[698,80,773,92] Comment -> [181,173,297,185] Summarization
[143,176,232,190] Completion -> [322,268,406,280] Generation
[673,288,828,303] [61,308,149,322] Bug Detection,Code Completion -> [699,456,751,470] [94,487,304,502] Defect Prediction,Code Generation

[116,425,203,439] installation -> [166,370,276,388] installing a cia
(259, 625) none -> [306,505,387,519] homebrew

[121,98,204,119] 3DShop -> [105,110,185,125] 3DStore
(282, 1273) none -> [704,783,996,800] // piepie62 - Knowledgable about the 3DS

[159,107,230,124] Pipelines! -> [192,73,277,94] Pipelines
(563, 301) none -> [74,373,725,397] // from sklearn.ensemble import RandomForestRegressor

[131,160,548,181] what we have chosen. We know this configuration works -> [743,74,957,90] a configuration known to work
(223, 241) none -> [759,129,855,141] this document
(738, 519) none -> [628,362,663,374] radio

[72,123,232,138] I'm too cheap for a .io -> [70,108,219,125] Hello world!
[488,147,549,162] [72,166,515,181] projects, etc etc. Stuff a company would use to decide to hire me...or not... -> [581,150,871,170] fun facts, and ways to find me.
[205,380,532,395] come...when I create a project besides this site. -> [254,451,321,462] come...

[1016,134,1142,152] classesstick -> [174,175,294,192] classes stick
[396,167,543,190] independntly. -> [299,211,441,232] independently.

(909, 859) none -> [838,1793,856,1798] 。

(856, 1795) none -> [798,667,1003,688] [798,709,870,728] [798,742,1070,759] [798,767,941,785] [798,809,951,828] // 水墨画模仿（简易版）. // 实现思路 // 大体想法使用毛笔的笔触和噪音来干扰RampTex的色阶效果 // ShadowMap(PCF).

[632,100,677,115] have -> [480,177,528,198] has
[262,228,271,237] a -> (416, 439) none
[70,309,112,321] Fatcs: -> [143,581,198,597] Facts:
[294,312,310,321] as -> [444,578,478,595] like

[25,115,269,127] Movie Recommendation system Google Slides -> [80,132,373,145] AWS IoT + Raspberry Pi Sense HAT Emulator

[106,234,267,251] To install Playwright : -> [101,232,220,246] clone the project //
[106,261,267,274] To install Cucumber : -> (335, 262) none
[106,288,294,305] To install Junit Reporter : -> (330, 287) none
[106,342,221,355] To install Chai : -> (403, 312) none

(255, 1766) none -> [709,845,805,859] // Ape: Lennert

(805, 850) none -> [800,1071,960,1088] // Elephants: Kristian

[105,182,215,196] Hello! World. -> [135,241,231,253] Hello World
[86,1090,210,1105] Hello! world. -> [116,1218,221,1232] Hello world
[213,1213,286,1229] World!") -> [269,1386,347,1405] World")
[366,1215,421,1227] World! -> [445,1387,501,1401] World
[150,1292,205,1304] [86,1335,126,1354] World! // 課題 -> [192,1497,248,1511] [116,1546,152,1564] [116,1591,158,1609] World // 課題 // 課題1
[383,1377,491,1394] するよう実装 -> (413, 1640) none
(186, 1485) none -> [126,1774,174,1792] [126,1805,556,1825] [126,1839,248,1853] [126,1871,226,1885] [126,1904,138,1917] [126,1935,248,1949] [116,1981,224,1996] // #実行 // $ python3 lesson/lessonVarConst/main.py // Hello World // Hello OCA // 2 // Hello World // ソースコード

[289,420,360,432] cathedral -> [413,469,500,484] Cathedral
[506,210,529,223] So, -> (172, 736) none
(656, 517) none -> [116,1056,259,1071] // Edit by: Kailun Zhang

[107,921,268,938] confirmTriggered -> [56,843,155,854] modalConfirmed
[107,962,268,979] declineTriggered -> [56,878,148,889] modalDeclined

- Task details
Starting at the line that contains "(282, 1273) none" and stopping after the line that contains "[294,312,310,321] as ->", write out every line exactly as it appears above, and no other line.

- Result of this task
(282, 1273) none -> [704,783,996,800] // piepie62 - Knowledgable about the 3DS

[159,107,230,124] Pipelines! -> [192,73,277,94] Pipelines
(563, 301) none -> [74,373,725,397] // from sklearn.ensemble import RandomForestRegressor

[131,160,548,181] what we have chosen. We know this configuration works -> [743,74,957,90] a configuration known to work
(223, 241) none -> [759,129,855,141] this document
(738, 519) none -> [628,362,663,374] radio

[72,123,232,138] I'm too cheap for a .io -> [70,108,219,125] Hello world!
[488,147,549,162] [72,166,515,181] projects, etc etc. Stuff a company would use to decide to hire me...or not... -> [581,150,871,170] fun facts, and ways to find me.
[205,380,532,395] come...when I create a project besides this site. -> [254,451,321,462] come...

[1016,134,1142,152] classesstick -> [174,175,294,192] classes stick
[396,167,543,190] independntly. -> [299,211,441,232] independently.

(909, 859) none -> [838,1793,856,1798] 。

(856, 1795) none -> [798,667,1003,688] [798,709,870,728] [798,742,1070,759] [798,767,941,785] [798,809,951,828] // 水墨画模仿（简易版）. // 实现思路 // 大体想法使用毛笔的笔触和噪音来干扰RampTex的色阶效果 // ShadowMap(PCF).

[632,100,677,115] have -> [480,177,528,198] has
[262,228,271,237] a -> (416, 439) none
[70,309,112,321] Fatcs: -> [143,581,198,597] Facts:
[294,312,310,321] as -> [444,578,478,595] like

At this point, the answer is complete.